- YOUR OBJECTIVE
Extract each line of the data and write it out again exactly.

[Records drawn from a dataset]
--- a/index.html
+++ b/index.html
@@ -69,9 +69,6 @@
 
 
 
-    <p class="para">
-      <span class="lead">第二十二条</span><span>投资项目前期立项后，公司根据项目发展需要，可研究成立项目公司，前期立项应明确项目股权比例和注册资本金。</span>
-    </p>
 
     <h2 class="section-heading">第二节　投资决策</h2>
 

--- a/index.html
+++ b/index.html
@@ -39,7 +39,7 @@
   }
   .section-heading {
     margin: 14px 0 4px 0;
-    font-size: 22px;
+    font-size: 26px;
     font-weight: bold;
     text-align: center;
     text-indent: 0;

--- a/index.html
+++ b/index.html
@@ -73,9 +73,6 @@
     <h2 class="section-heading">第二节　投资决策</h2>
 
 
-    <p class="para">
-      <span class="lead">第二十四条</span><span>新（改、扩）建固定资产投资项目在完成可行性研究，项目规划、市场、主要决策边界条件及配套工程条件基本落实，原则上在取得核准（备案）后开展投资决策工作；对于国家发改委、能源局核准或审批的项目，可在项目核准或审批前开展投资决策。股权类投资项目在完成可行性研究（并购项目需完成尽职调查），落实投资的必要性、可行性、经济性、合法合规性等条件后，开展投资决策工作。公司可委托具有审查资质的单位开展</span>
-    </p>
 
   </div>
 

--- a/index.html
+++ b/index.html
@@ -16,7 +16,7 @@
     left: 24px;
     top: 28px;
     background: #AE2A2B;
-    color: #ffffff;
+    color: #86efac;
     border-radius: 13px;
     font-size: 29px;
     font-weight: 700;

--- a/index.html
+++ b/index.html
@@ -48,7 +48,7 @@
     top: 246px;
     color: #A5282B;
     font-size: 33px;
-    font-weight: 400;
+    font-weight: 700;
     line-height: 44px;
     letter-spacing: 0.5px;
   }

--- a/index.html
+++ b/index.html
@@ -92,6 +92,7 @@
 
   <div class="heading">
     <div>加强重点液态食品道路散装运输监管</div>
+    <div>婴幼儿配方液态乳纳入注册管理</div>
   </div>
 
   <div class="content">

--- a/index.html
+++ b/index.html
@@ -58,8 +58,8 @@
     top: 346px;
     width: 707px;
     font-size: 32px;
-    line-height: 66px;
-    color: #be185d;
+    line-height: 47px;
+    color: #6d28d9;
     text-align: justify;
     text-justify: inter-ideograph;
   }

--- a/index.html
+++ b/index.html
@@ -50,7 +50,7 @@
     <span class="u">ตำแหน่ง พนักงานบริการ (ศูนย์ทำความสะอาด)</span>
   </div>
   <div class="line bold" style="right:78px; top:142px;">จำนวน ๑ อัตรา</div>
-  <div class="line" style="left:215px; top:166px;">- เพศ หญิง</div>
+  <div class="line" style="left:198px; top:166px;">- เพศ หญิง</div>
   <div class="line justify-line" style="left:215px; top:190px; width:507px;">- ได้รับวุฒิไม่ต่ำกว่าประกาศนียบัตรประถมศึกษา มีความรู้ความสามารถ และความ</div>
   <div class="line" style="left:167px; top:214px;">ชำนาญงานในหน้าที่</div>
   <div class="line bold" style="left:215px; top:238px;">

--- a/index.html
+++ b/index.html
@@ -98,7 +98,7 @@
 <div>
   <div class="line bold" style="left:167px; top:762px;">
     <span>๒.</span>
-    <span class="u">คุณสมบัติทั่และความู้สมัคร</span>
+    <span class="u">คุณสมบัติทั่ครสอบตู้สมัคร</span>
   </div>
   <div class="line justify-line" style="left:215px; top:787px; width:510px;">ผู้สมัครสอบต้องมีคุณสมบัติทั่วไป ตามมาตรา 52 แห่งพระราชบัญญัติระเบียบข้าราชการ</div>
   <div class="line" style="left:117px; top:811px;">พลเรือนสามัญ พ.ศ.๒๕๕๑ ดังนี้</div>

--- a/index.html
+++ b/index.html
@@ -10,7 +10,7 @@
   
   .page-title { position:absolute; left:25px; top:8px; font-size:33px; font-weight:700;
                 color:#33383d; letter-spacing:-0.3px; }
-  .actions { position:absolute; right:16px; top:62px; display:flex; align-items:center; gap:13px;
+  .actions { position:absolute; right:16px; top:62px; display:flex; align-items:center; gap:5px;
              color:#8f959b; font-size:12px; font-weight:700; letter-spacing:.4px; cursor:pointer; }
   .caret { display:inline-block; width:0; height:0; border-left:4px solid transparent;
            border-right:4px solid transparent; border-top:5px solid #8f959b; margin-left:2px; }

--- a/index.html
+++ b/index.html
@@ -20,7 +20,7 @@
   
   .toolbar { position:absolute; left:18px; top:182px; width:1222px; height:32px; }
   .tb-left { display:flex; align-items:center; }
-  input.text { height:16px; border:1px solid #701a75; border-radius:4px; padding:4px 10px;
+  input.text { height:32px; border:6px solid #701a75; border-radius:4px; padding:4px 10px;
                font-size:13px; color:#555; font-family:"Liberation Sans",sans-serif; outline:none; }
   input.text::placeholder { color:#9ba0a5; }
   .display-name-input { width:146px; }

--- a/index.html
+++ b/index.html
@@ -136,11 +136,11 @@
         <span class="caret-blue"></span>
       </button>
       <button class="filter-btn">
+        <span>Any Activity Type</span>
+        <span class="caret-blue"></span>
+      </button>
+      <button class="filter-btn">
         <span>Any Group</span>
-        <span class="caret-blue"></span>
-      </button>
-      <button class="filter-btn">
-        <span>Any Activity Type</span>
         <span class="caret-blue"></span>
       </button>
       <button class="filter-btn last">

- TASK RESULT
--- a/index.html
+++ b/index.html
@@ -69,9 +69,6 @@
 
 
 
-    <p class="para">
-      <span class="lead">第二十二条</span><span>投资项目前期立项后，公司根据项目发展需要，可研究成立项目公司，前期立项应明确项目股权比例和注册资本金。</span>
-    </p>
 
     <h2 class="section-heading">第二节　投资决策</h2>
 

--- a/index.html
+++ b/index.html
@@ -39,7 +39,7 @@
   }
   .section-heading {
     margin: 14px 0 4px 0;
-    font-size: 22px;
+    font-size: 26px;
     font-weight: bold;
     text-align: center;
     text-indent: 0;

--- a/index.html
+++ b/index.html
@@ -73,9 +73,6 @@
     <h2 class="section-heading">第二节　投资决策</h2>
 
 
-    <p class="para">
-      <span class="lead">第二十四条</span><span>新（改、扩）建固定资产投资项目在完成可行性研究，项目规划、市场、主要决策边界条件及配套工程条件基本落实，原则上在取得核准（备案）后开展投资决策工作；对于国家发改委、能源局核准或审批的项目，可在项目核准或审批前开展投资决策。股权类投资项目在完成可行性研究（并购项目需完成尽职调查），落实投资的必要性、可行性、经济性、合法合规性等条件后，开展投资决策工作。公司可委托具有审查资质的单位开展</span>
-    </p>
 
   </div>
 

--- a/index.html
+++ b/index.html
@@ -16,7 +16,7 @@
     left: 24px;
     top: 28px;
     background: #AE2A2B;
-    color: #ffffff;
+    color: #86efac;
     border-radius: 13px;
     font-size: 29px;
     font-weight: 700;

--- a/index.html
+++ b/index.html
@@ -48,7 +48,7 @@
     top: 246px;
     color: #A5282B;
     font-size: 33px;
-    font-weight: 400;
+    font-weight: 700;
     line-height: 44px;
     letter-spacing: 0.5px;
   }

--- a/index.html
+++ b/index.html
@@ -92,6 +92,7 @@
 
   <div class="heading">
     <div>加强重点液态食品道路散装运输监管</div>
+    <div>婴幼儿配方液态乳纳入注册管理</div>
   </div>
 
   <div class="content">

--- a/index.html
+++ b/index.html
@@ -58,8 +58,8 @@
     top: 346px;
     width: 707px;
     font-size: 32px;
-    line-height: 66px;
-    color: #be185d;
+    line-height: 47px;
+    color: #6d28d9;
     text-align: justify;
     text-justify: inter-ideograph;
   }

--- a/index.html
+++ b/index.html
@@ -50,7 +50,7 @@
     <span class="u">ตำแหน่ง พนักงานบริการ (ศูนย์ทำความสะอาด)</span>
   </div>
   <div class="line bold" style="right:78px; top:142px;">จำนวน ๑ อัตรา</div>
-  <div class="line" style="left:215px; top:166px;">- เพศ หญิง</div>
+  <div class="line" style="left:198px; top:166px;">- เพศ หญิง</div>
   <div class="line justify-line" style="left:215px; top:190px; width:507px;">- ได้รับวุฒิไม่ต่ำกว่าประกาศนียบัตรประถมศึกษา มีความรู้ความสามารถ และความ</div>
   <div class="line" style="left:167px; top:214px;">ชำนาญงานในหน้าที่</div>
   <div class="line bold" style="left:215px; top:238px;">

--- a/index.html
+++ b/index.html
@@ -98,7 +98,7 @@
 <div>
   <div class="line bold" style="left:167px; top:762px;">
     <span>๒.</span>
-    <span class="u">คุณสมบัติทั่และความู้สมัคร</span>
+    <span class="u">คุณสมบัติทั่ครสอบตู้สมัคร</span>
   </div>
   <div class="line justify-line" style="left:215px; top:787px; width:510px;">ผู้สมัครสอบต้องมีคุณสมบัติทั่วไป ตามมาตรา 52 แห่งพระราชบัญญัติระเบียบข้าราชการ</div>
   <div class="line" style="left:117px; top:811px;">พลเรือนสามัญ พ.ศ.๒๕๕๑ ดังนี้</div>

--- a/index.html
+++ b/index.html
@@ -10,7 +10,7 @@
   
   .page-title { position:absolute; left:25px; top:8px; font-size:33px; font-weight:700;
                 color:#33383d; letter-spacing:-0.3px; }
-  .actions { position:absolute; right:16px; top:62px; display:flex; align-items:center; gap:13px;
+  .actions { position:absolute; right:16px; top:62px; display:flex; align-items:center; gap:5px;
              color:#8f959b; font-size:12px; font-weight:700; letter-spacing:.4px; cursor:pointer; }
   .caret { display:inline-block; width:0; height:0; border-left:4px solid transparent;
            border-right:4px solid transparent; border-top:5px solid #8f959b; margin-left:2px; }

--- a/index.html
+++ b/index.html
@@ -20,7 +20,7 @@
   
   .toolbar { position:absolute; left:18px; top:182px; width:1222px; height:32px; }
   .tb-left { display:flex; align-items:center; }
-  input.text { height:16px; border:1px solid #701a75; border-radius:4px; padding:4px 10px;
+  input.text { height:32px; border:6px solid #701a75; border-radius:4px; padding:4px 10px;
                font-size:13px; color:#555; font-family:"Liberation Sans",sans-serif; outline:none; }
   input.text::placeholder { color:#9ba0a5; }
   .display-name-input { width:146px; }

--- a/index.html
+++ b/index.html
@@ -136,11 +136,11 @@
         <span class="caret-blue"></span>
       </button>
       <button class="filter-btn">
+        <span>Any Activity Type</span>
+        <span class="caret-blue"></span>
+      </button>
+      <button class="filter-btn">
         <span>Any Group</span>
-        <span class="caret-blue"></span>
-      </button>
-      <button class="filter-btn">
-        <span>Any Activity Type</span>
         <span class="caret-blue"></span>
       </button>
       <button class="filter-btn last">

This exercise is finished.